Start of Block
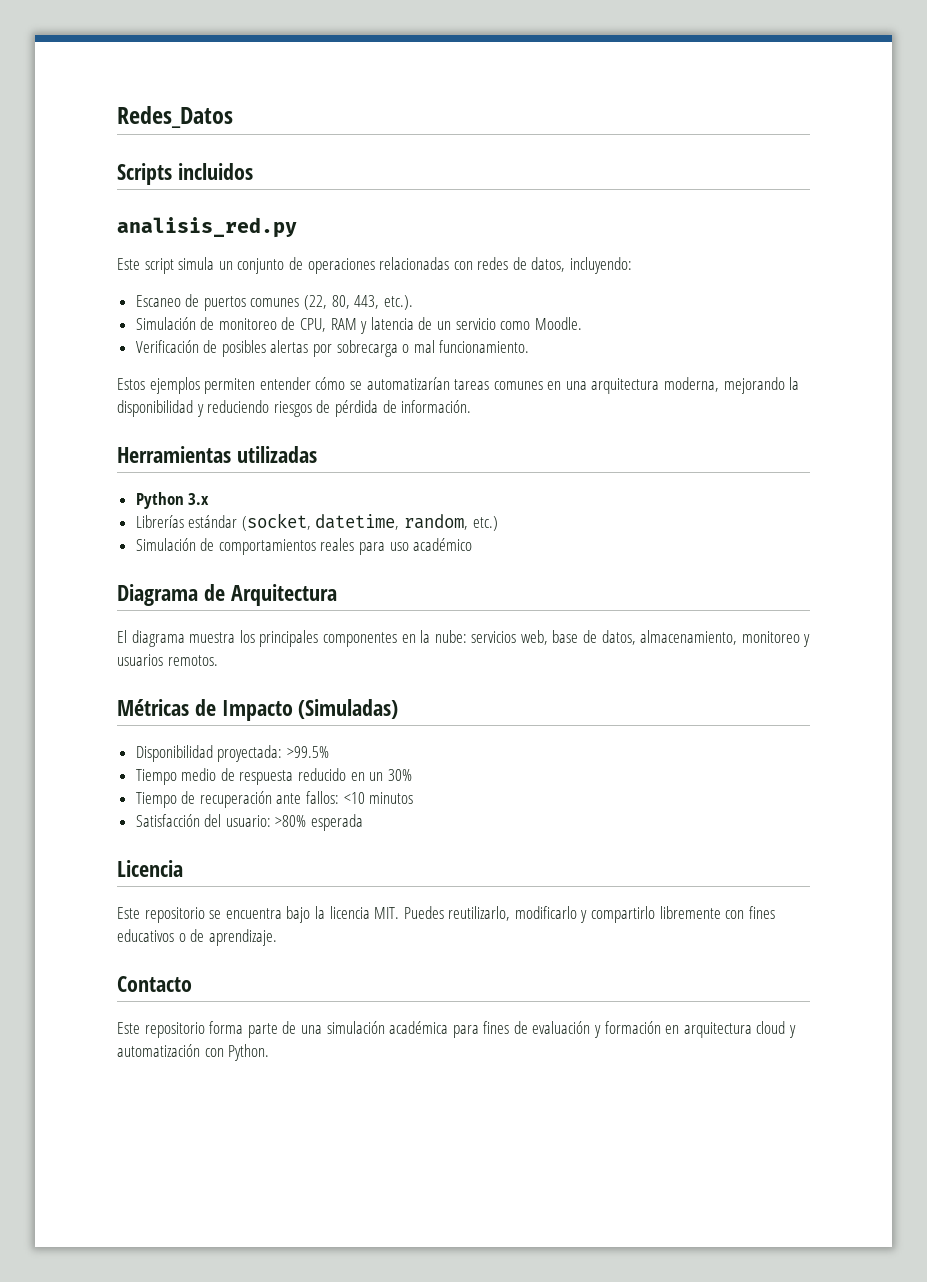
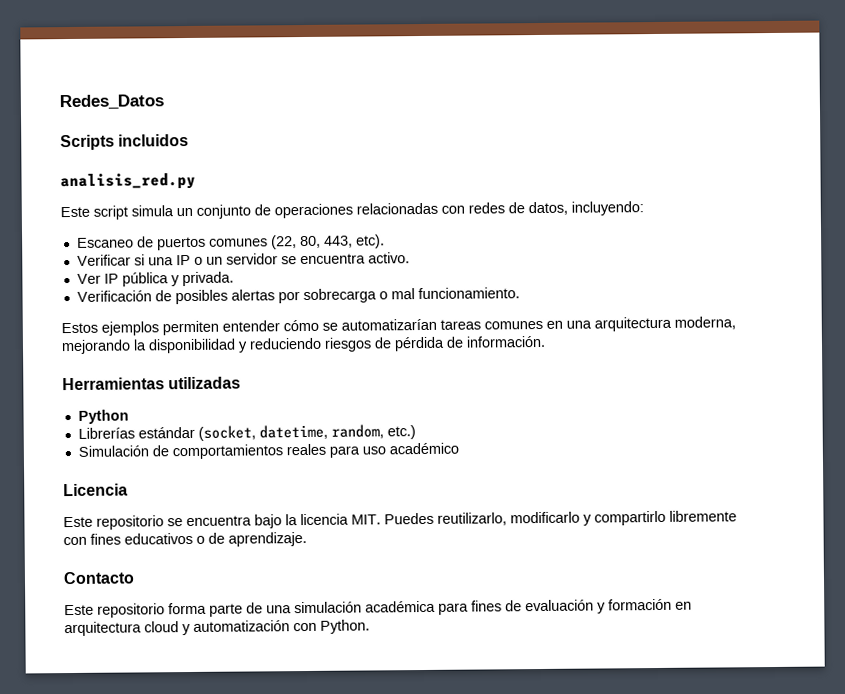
- Escaneo de puertos comunes (22, 80, 443, etc.).
- Simulación de monitoreo de CPU, RAM y latencia de un servicio como Moodle.
+ Escaneo de puertos comunes (22, 80, 443, etc).
+ Verificar si una IP o un servidor se encuentra activo.
+ Ver IP pública y privada.
- Python 3.x
+ Python
- Diagrama de Arquitectura
- El diagrama muestra los principales componentes en la nube: servicios web, base de datos, almacenamiento, monitoreo y usuarios remotos.
- Métricas de Impacto (Simuladas)
- Disponibilidad proyectada: >99.5%
- Tiempo medio de respuesta reducido en un 30%
- Tiempo de recuperación ante fallos: <10 minutos
- Satisfacción del usuario: >80% esperada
End of Block
**Exercise brief:**
Everything from the line holding "- Simulación de" through the final line of the material must be given again exactly, and nothing outside that stretch.

**Exercise result:**
- Simulación de monitoreo de CPU, RAM y latencia de un servicio como Moodle.
+ Escaneo de puertos comunes (22, 80, 443, etc).
+ Verificar si una IP o un servidor se encuentra activo.
+ Ver IP pública y privada.
- Python 3.x
+ Python
- Diagrama de Arquitectura
- El diagrama muestra los principales componentes en la nube: servicios web, base de datos, almacenamiento, monitoreo y usuarios remotos.
- Métricas de Impacto (Simuladas)
- Disponibilidad proyectada: >99.5%
- Tiempo medio de respuesta reducido en un 30%
- Tiempo de recuperación ante fallos: <10 minutos
- Satisfacción del usuario: >80% esperada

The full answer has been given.